WORK ITEM: In the entries that follow, which lines hold the string "none"? List them.

THE DATA:
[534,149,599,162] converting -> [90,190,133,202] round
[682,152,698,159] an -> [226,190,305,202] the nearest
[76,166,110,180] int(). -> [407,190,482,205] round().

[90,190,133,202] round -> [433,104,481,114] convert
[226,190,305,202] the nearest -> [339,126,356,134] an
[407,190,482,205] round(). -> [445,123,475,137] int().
* * *
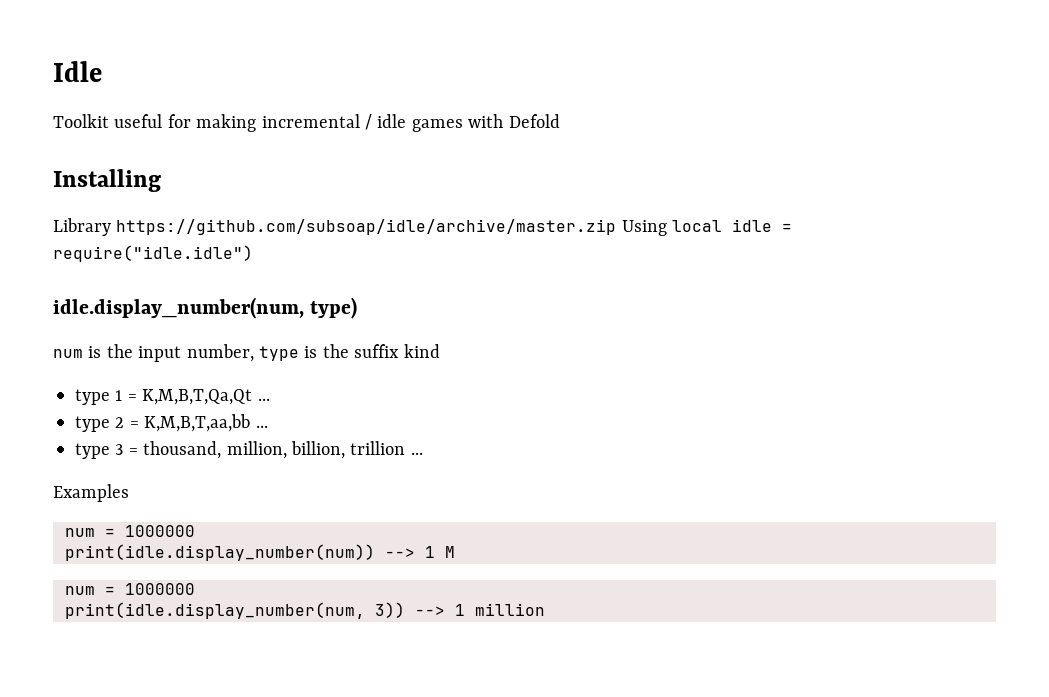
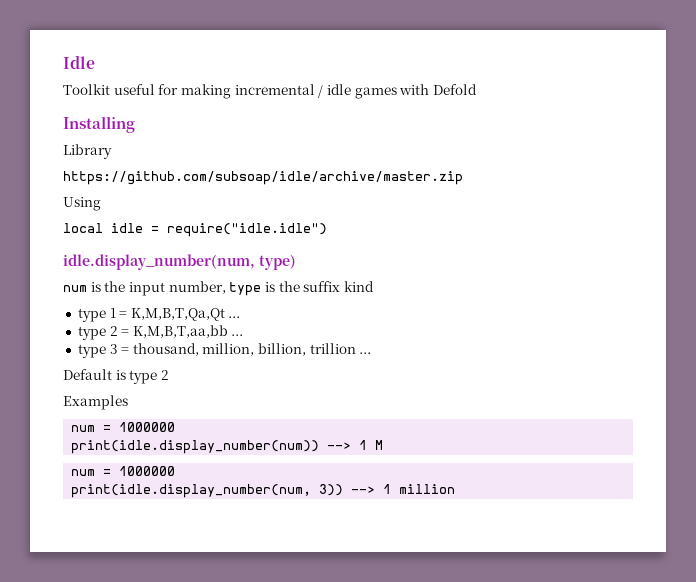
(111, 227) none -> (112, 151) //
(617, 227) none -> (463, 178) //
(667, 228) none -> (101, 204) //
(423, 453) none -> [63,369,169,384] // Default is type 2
--
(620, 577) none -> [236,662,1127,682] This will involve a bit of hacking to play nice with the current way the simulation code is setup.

ANSWER:
(111, 227) none -> (112, 151) //
(617, 227) none -> (463, 178) //
(667, 228) none -> (101, 204) //
(423, 453) none -> [63,369,169,384] // Default is type 2
(620, 577) none -> [236,662,1127,682] This will involve a bit of hacking to play nice with the current way the simulation code is setup.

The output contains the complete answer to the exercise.